In a GOP presidential primary field that already features a former president, two former governors, and a tech-guru-turned-Fox-News-celebrity, Michigan businessman Perry Johnson wants his presidential campaign to be taken seriously.

It is a tall order in a race where former Vice President Mike Pence, who has 100 percent name ID among Republicans, is polling at six percent among current and potential candidates. Former New Jersey Gov. Chris Christie appears on a Sunday news show every week, and he still can’t break the one-percent mark.

Johnson has never held public office. He failed to make the Michigan ballot in his $7 million campaign for governor last year due to issues with fraudulent signatures on his nomination petitions. When Quinnipiac included his name in its polling mix last month, not a single respondent picked Perry Johnson.

But on Monday at 11 a.m., Perry will be at the New Hampshire Institute of Politics discussing his “Two-Cents Plan to Save America” budget plan.

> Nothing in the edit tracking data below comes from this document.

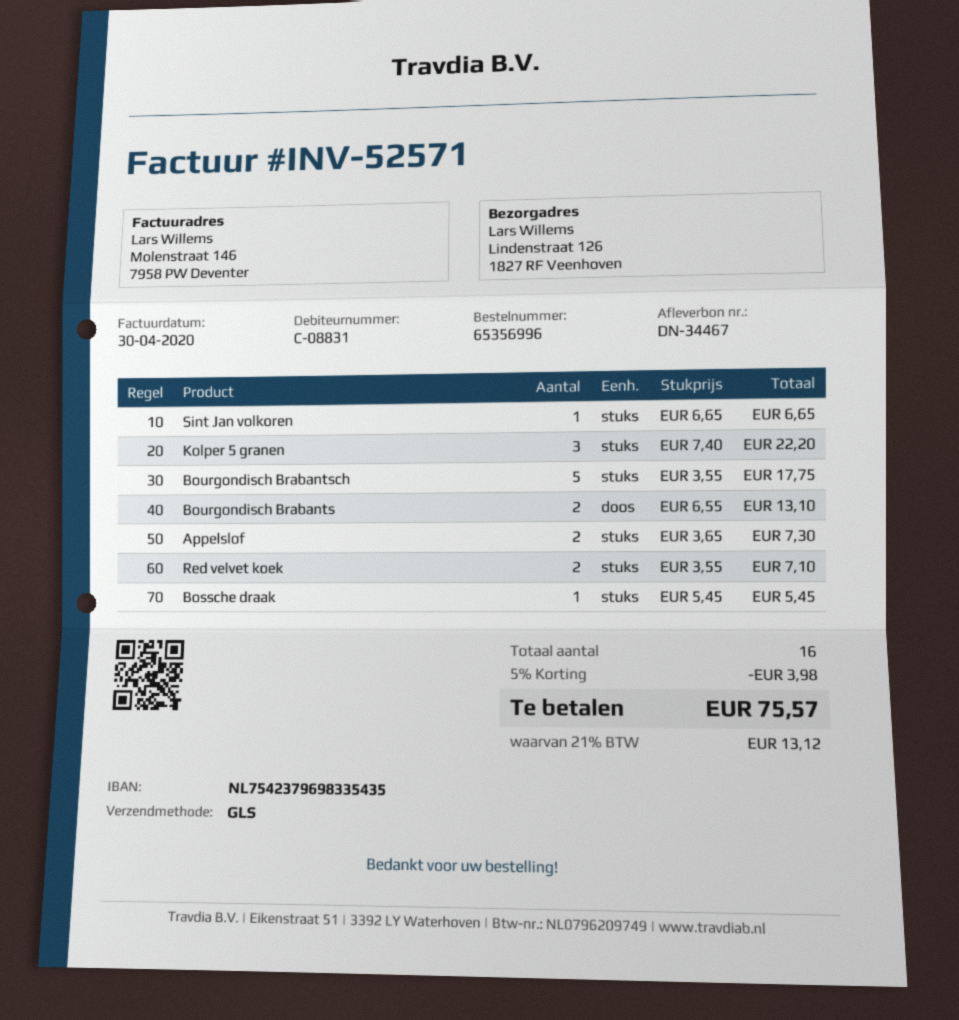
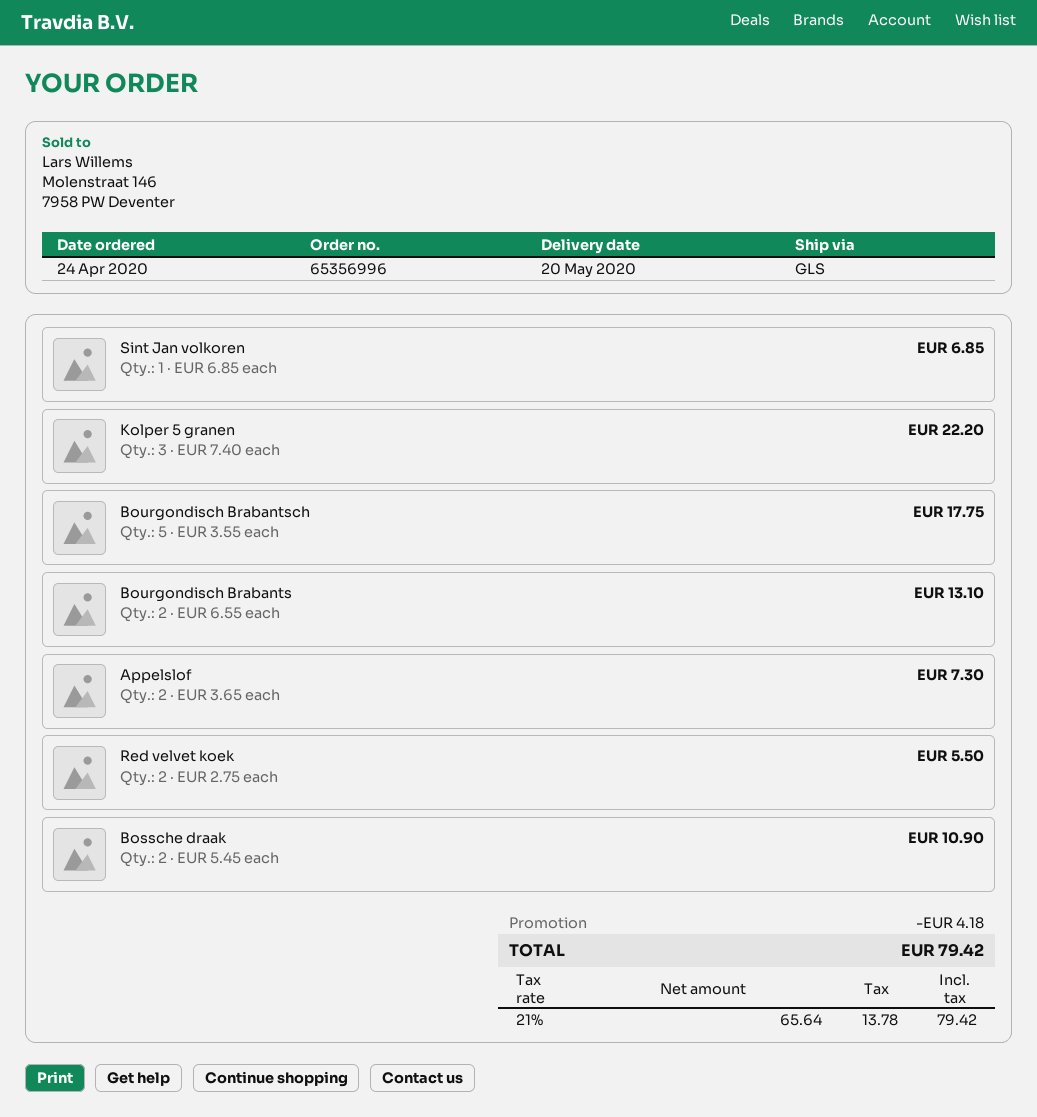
Sint Jan volkoren: 1 x 6.65 = 6.65 -> 1 x 6.85 = 6.85
Red velvet koek: 2 x 3.55 = 7.10 -> 2 x 2.75 = 5.50
Bossche draak: 1 x 5.45 = 5.45 -> 2 x 5.45 = 10.90
discount: 3.98 -> 4.18
tax: 21% = 13.12 -> 21% = 13.78
total: 75.57 -> 79.42

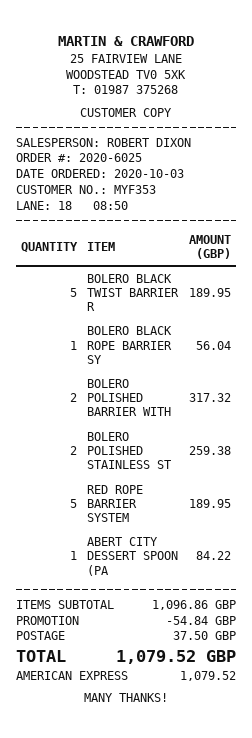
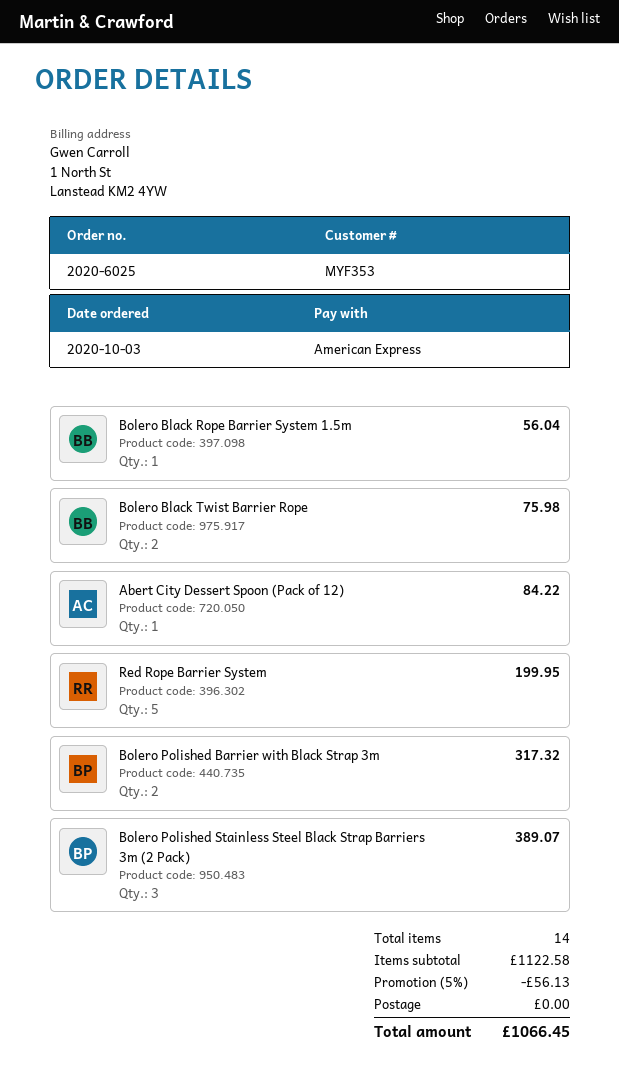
BOLERO BLACK TWIST BARRIER R: 5 for 189.95 -> 2 for 75.98
BOLERO POLISHED STAINLESS ST: 2 for 259.38 -> 3 for 389.07
RED ROPE BARRIER SYSTEM: 5 for 189.95 -> 5 for 199.95
subtotal: 1096.86 -> 1122.58
discount: 54.84 -> 56.13
shipping: 37.50 -> 0.00
total: 1079.52 -> 1066.45

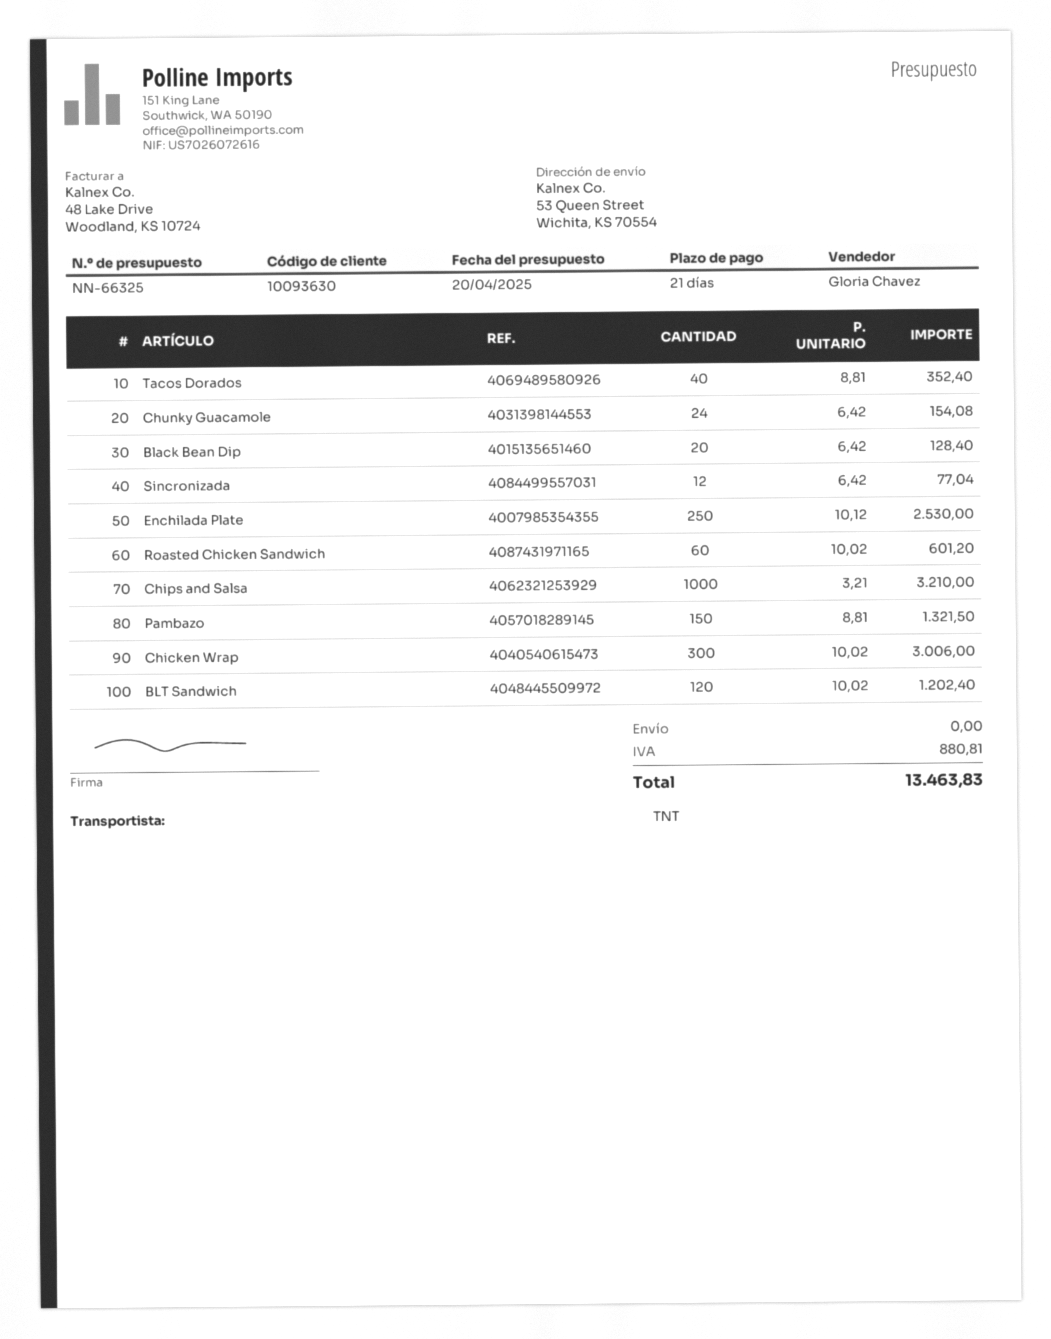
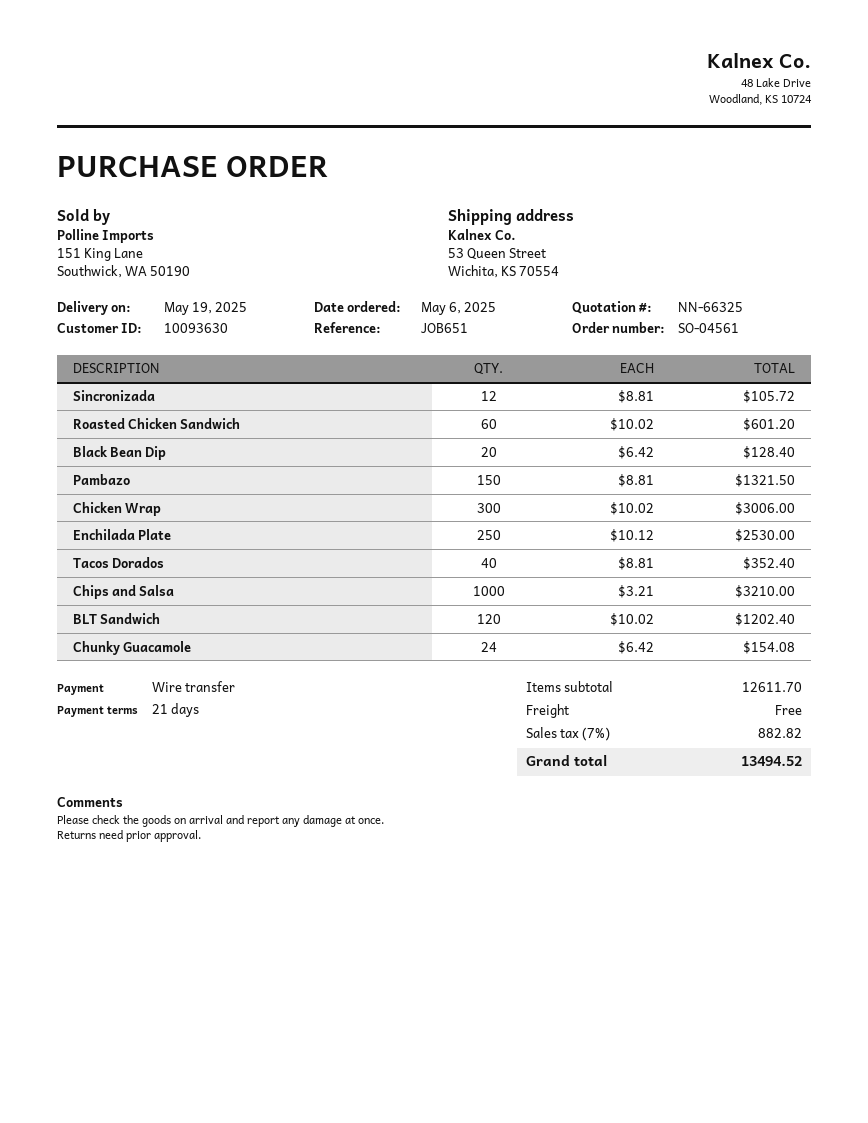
Sincronizada: 12 x 6.42 = 77.04 -> 12 x 8.81 = 105.72
tax: 880.81 -> 882.82
total: 13463.83 -> 13494.52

The question is, will anyone else?

Johnson has already spent more than $1.7 million on his campaign, some of it on a Super Bowl ad in February that aired in Iowa and New Hampshire. According to his campaign, he spent more than $800,000 on TV advertising campaigns in the two states through the end of March. And he had $3.8 million cash on hand as of April 1.

But less than $6,000 has come from donors. The rest came from the candidate himself.

The campaign points to Johnson’s third-place finish in the CPAC straw poll this year, ahead of every potential or rumored candidate except Donald Trump and Ron DeSantis, as a sign he is gaining traction. But he earned third place with just 5 percent of the straw votes, well behind Trump’s overwhelming 62 percent and DeSantis at 20 percent. Five percent in a straw poll is a thin reed to rest an entire presidential race upon.

Johnson’s position highlights the monumental challenge facing all of the back-0f-the-pack candidates, like radio talk host Larry Elder (who officially entered the race last month) and former members of Congress Reps. Will Hurd (R-Texas) and Mike Rogers (R-Mich.). If Nikki Haley, a former U.N. ambassador and the only woman in the race, is struggling to get media attention or pop in the polls, what realistic — or even wildly unlikely — prospect do these candidates have to become players in the 2024 primary?

And then there are the new realities of political media. In the past, New Hampshire newsrooms were staffed with full-time political reporters and had stringers to cover events. The Boston newspapers might have sent a reporter up to the Granite State as well. Today, only a handful of regional reporters are covering the First in the Nation primary, making it even harder for longshot candidates to garner a headline.

Perry is pressing on, including a stop at the Red Arrow Diner Monday morning before his NHIOP event.

“I have enjoyed campaigning across Iowa but am delighted to take my campaign to New Hampshire for the very first time,” Perry said in a statement. “New Hampshire plays a unique but critical role in our elections process, and I couldn’t be more thrilled for the opportunity to talk about my Two-Cents Plan to Save America at such a storied institution as St. Anselm College.”